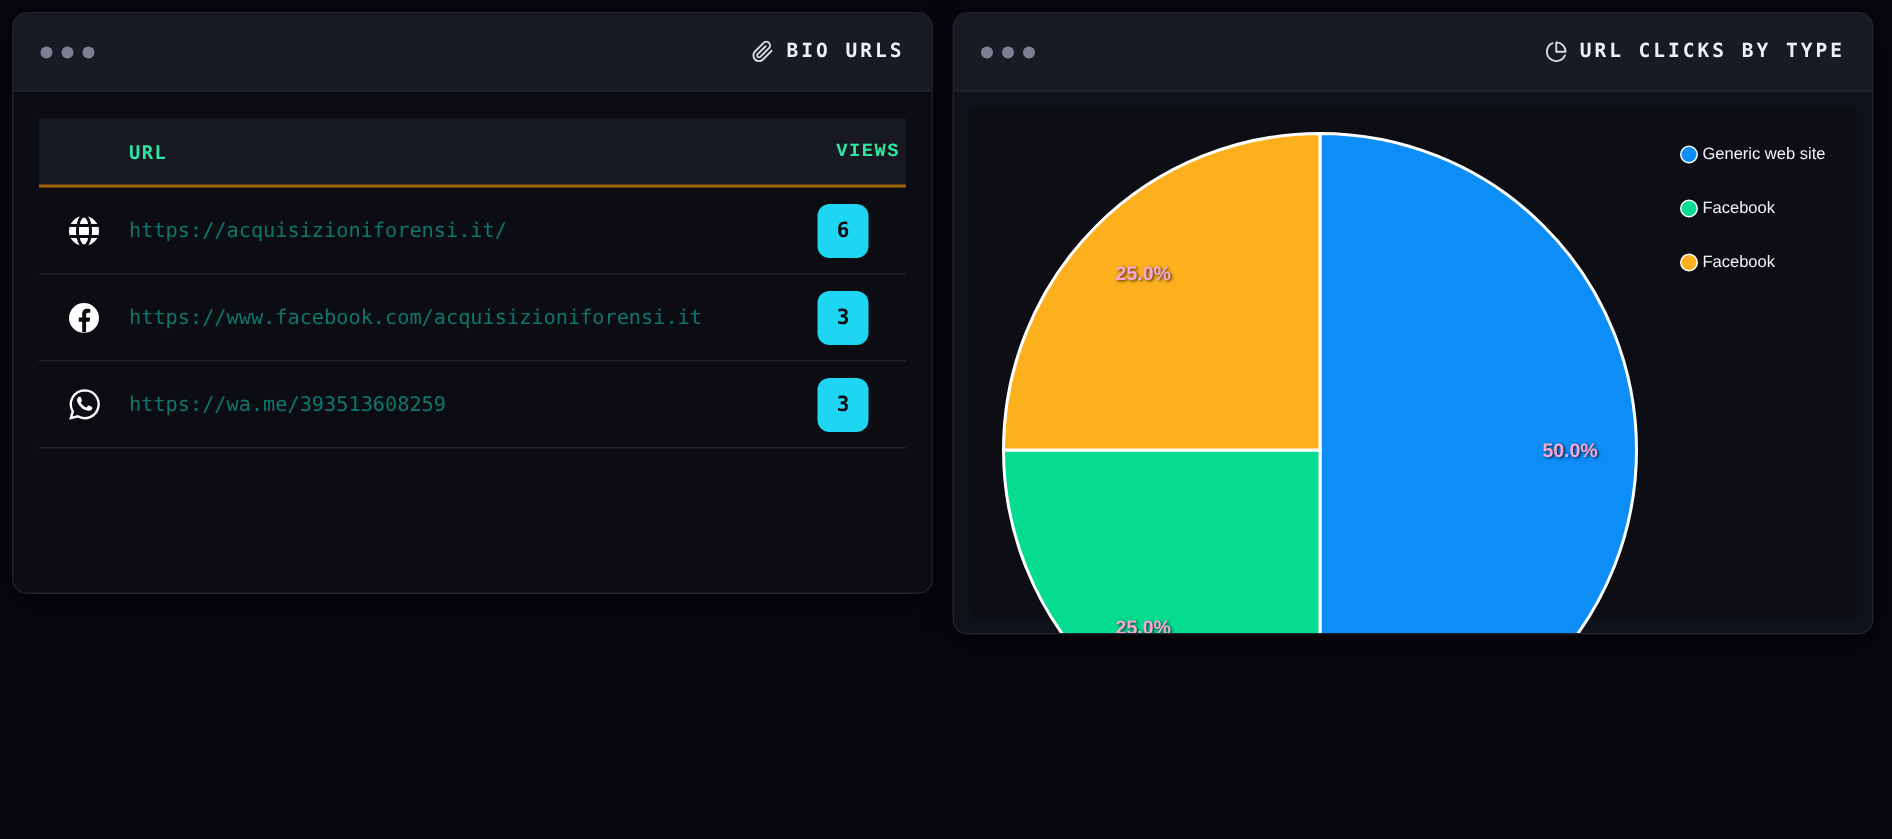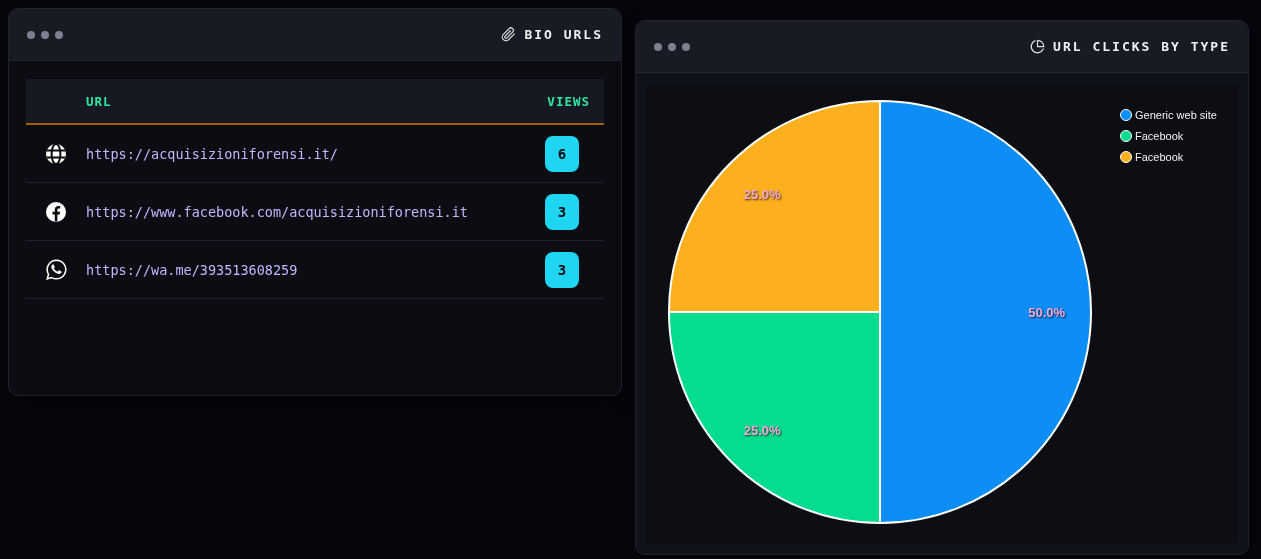"URL CLICKS BY TYPE" #right-panel { height: 535px -> 415px; top: 20px -> 8px }
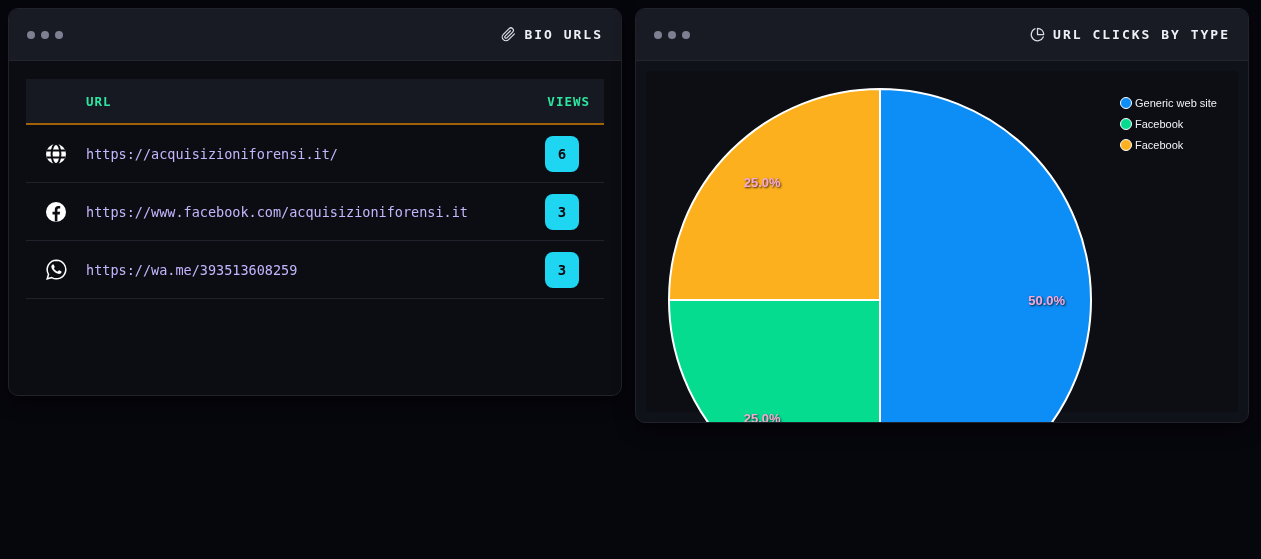"VIEWS" .thead .th-views { font-family: none -> Liberation Mono, monospace; padding-right: 14px -> 4px }
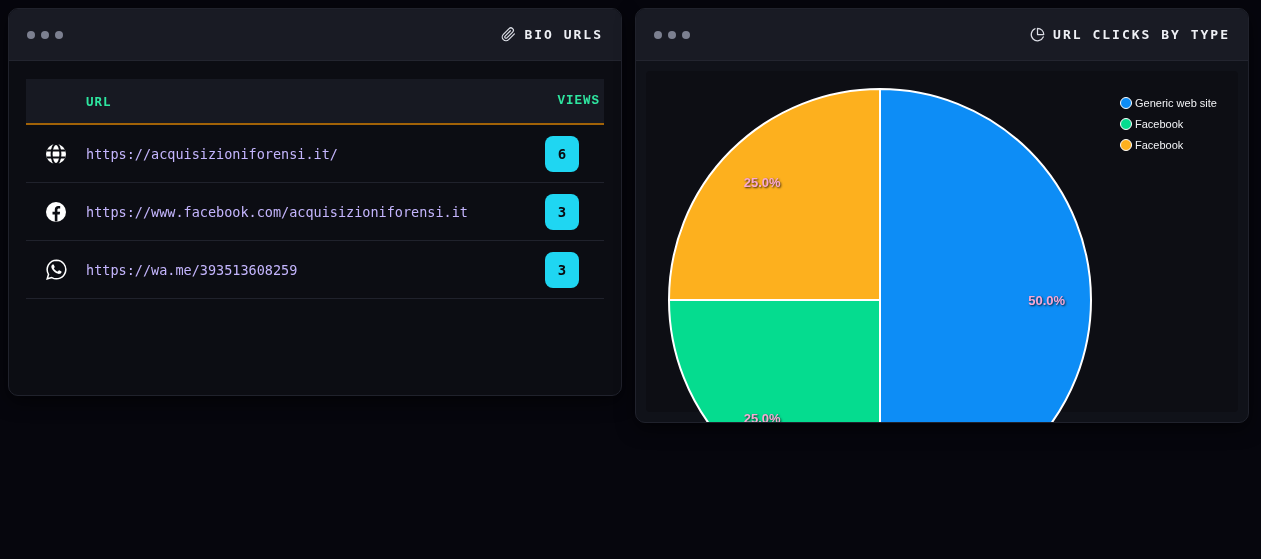"Generic web site" .legend { gap: 9px -> 24px }
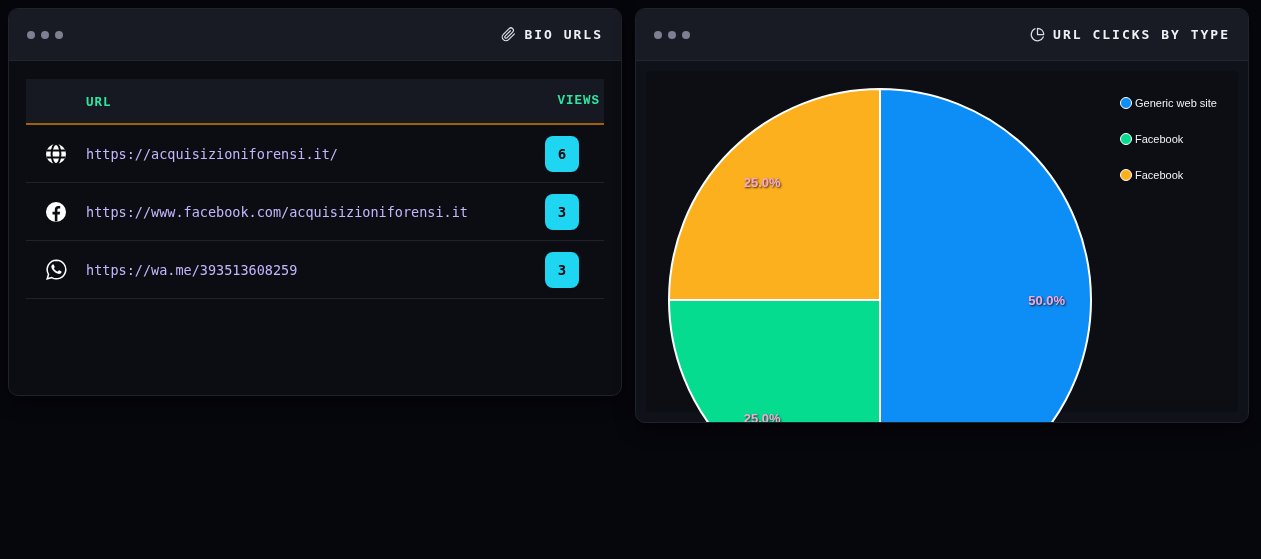"https://acquisizioniforensi.it/" .cell-url { color: #c4b5fd -> #0f766e }
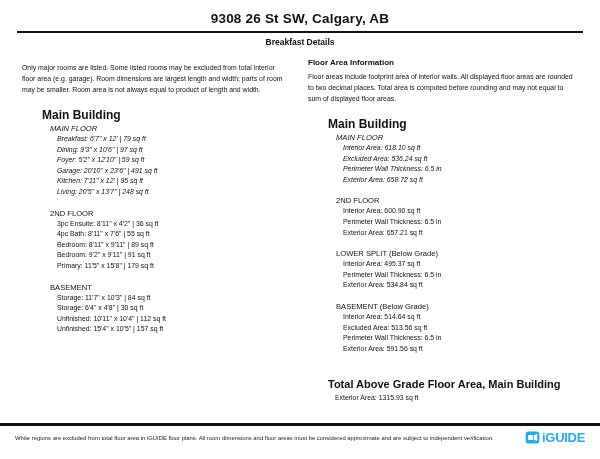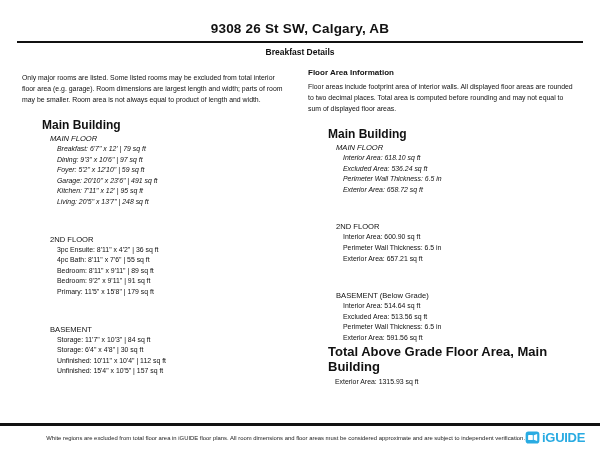"9308 26 St SW, Calgary," .doc-title { padding-top: 21px -> 11px }
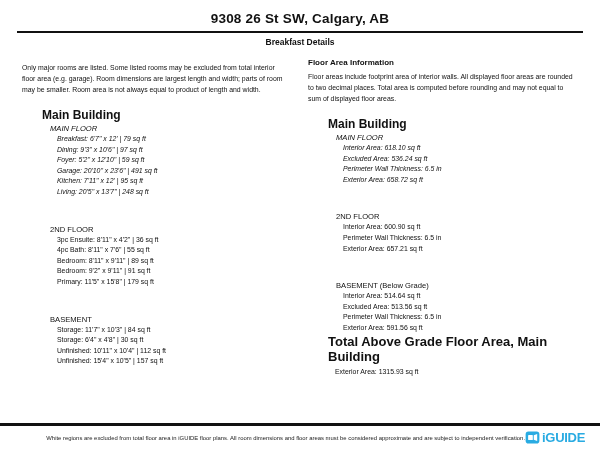"2ND FLOOR" .floor-section { margin-top: 26px -> 10px }
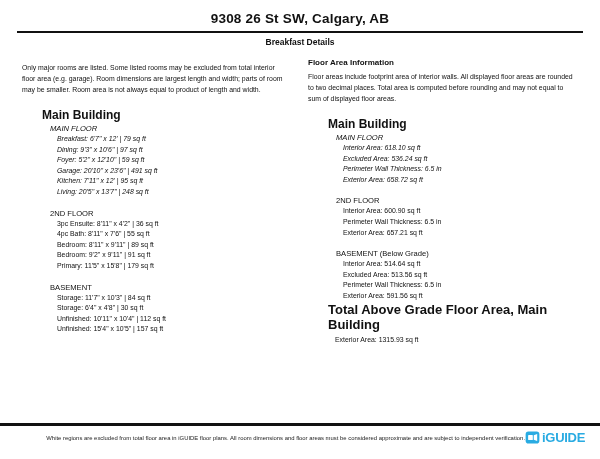"LOWER SPLIT (Below Grade)" div.floor-section { html: none -> <div> <div>LOWER SPLIT (Below Grade)</div> <div>Interior Area: 495.37 sq ft</div> <div>Perimeter Wall Thickness: 6.5 in</div> <div>Exterior Area: 534.84 sq ft</div> </div> }
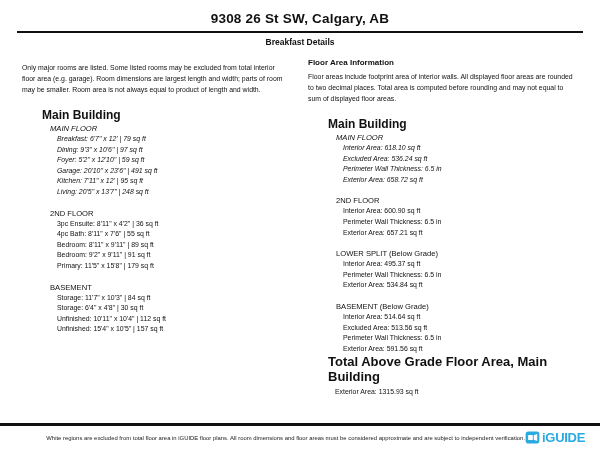"Total Above Grade Floor Area," .total-heading { font-size: 13px -> 11px; margin-top: none -> 24px }
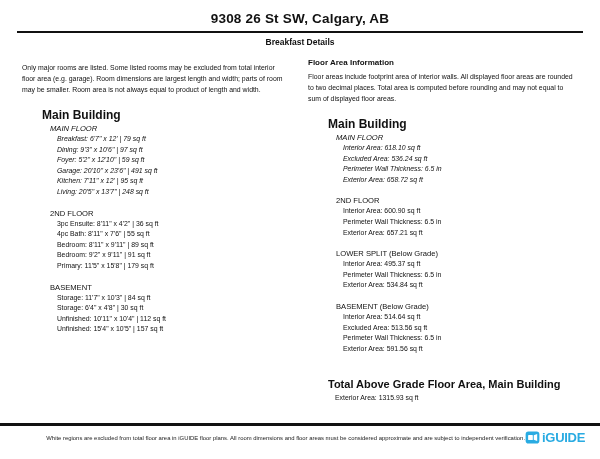"iGUIDE" .footer-row { justify-content: flex-end -> space-between }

══════════

**Assignment**
Working from the line with "html: none ->" to the last line of the material above, repeat each line exactly and leave out the pictures.

**Answer to the exercise**
"LOWER SPLIT (Below Grade)" div.floor-section { html: none -> <div> <div>LOWER SPLIT (Below Grade)</div> <div>Interior Area: 495.37 sq ft</div> <div>Perimeter Wall Thickness: 6.5 in</div> <div>Exterior Area: 534.84 sq ft</div> </div> }
"Total Above Grade Floor Area," .total-heading { font-size: 13px -> 11px; margin-top: none -> 24px }
"iGUIDE" .footer-row { justify-content: flex-end -> space-between }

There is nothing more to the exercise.